Quatre étudiants, une Fiat en bout de course et, sur la carte, des points GPS qu’il faut atteindre de Genève à la Géorgie. Voilà les ingrédients du rallye «Poles of Inconvenience». Récit d’une aventure balkanique et d’ennuis mécaniques.

Par Yves Zumbach

Lucas a la tête dans le capot ouvert. Une odeur âcre s’échappe du moteur. C’est la troisième fois que nous devons nous arrêter, car notre Fiat Panda hoquette. Nous sommes au milieu de nulle part, à mi-chemin entre Prague et Roustavi-Tbilissi. Et il nous reste près de 1000 kilomètres pour arriver en Georgie, but de cette aventure estivale. La voiture a trop de kilomètres au compteur. Il est vrai qu’elle ne nous a coûté que 2200 francs. Nous avions déboursé 1600 francs pour un premier véhicule, mais il s’était révélé bon pour la casse. Nous? C’est Anne, Nathy, Lucas et Yves, quatre jeunes Romands, bachelor ou master en poche. «Poles of Incovenience», le rallye caritatif dans lequel nous nous sommes embarqués impose des véhicules de faible puissance et le passage par des points GPS précis, disposés bien évidemment dans des lieux reculés et difficiles d’accès.

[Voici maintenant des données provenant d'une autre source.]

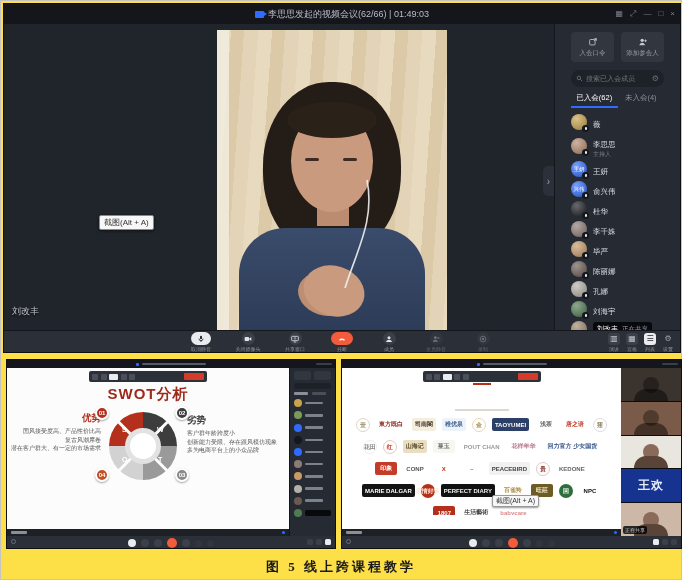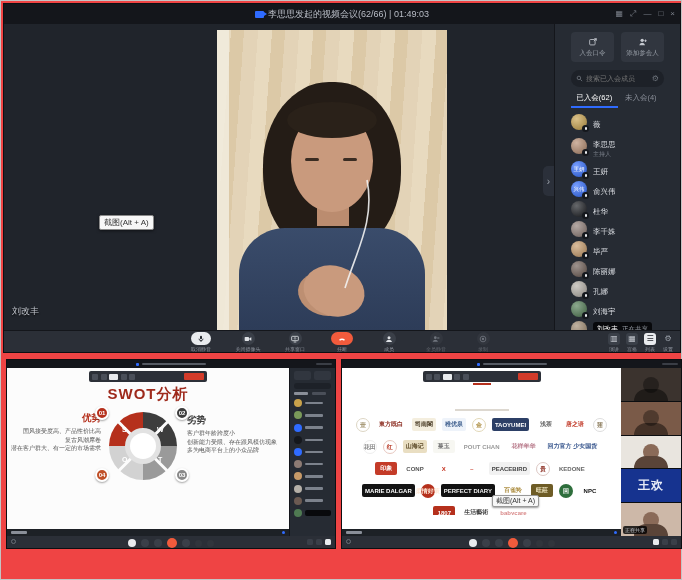"李思思发起的视频会议(62/66) | 01:49:03" .page { background: #ef4444 -> #fde047 }
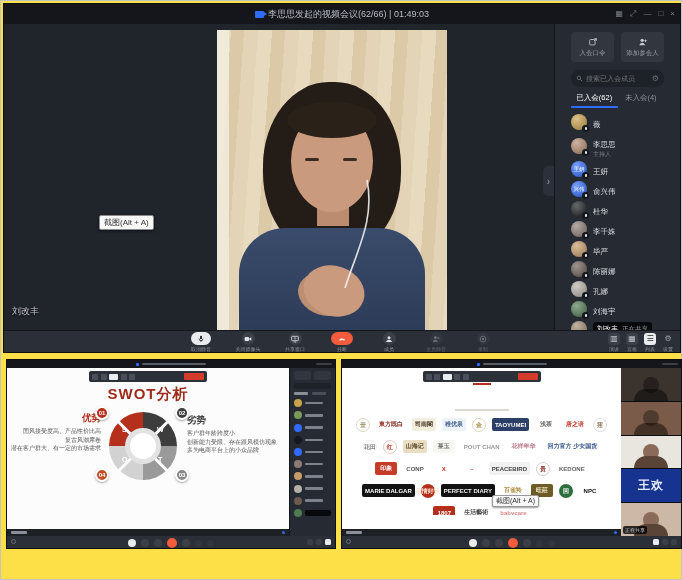"图 5 线上跨课程教学" div.caption { html: none -> <div>图 5 线上跨课程教学</div> }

Dommage que nos diplômes ne servent à rien pour diagnostiquer le bruit inquiétant que produit le moteur surchauffé par un soleil de plomb. Mais la difficulté suscite la solidarité. Un mécanicien stambouliote aussi embarrassé que nous appelle son frère à la rescousse. Nouvelles plongées sous le capot et identique perplexité. C’est finalement un conducteur de triporteur passant par-là qui nous rassure. Le moteur va tenir jusqu’à Tbilissi. Le ciel l’entende! On s’entasse à nouveau à quatre dans la Panda, entre le matériel photo et les provisions. Nouvelles nuits à la belle étoile. Pas question de frais d’hôtel. D’ailleurs, l’argent récolté avant le départ auprès d’amis et connaissances va à une ONG qui protège les forêts au Pérou. La Géorgie est en vue, mais nous ne sommes pas au bout de nos peines. Les douaniers géorgiens, zélés, inspectent nos maigres bagages et vérifient toutes nos assurances. Bien des heures plus tard, quand enfin nous roulons dans les vallées verdoyantes de la côte de la mer Noire, la troisième bougie explose hors de son soc. Heureusement, un mécanicien sur le bord de la route nous bricole un ersatz de fortune avec un câble récupéré sur une épave. Ouf, le moteur tourne à nouveau.

Sur l’ancienne route militaire qui rejoint la Russie par le Caucase, la Panda se faufile dans le chaos des camions et d’impressionnants nids-de-poule. On visite le monument à l’amitié russo-géorgienne, érigé sous l’ère communiste. Et s’il est vrai que les relations sont beaucoup plus tendues qu’alors, l’édifice impressionne par ses dimensions. À force de lacets et de coups de klaxon, on finit par atteindre notre destination, l’église de Gergeti au pied du mont Kazbek (5050 m), drapé dans les nuages.

Notre petite auto aura finalement survécu à toutes les épreuves. Le bas de caisse est méchamment raboté et le témoin moteur allumé en permanence, mais nous revenons émerveillés de ces 10 000 kilomètres, aller-retour. Émerveillés et… entiers.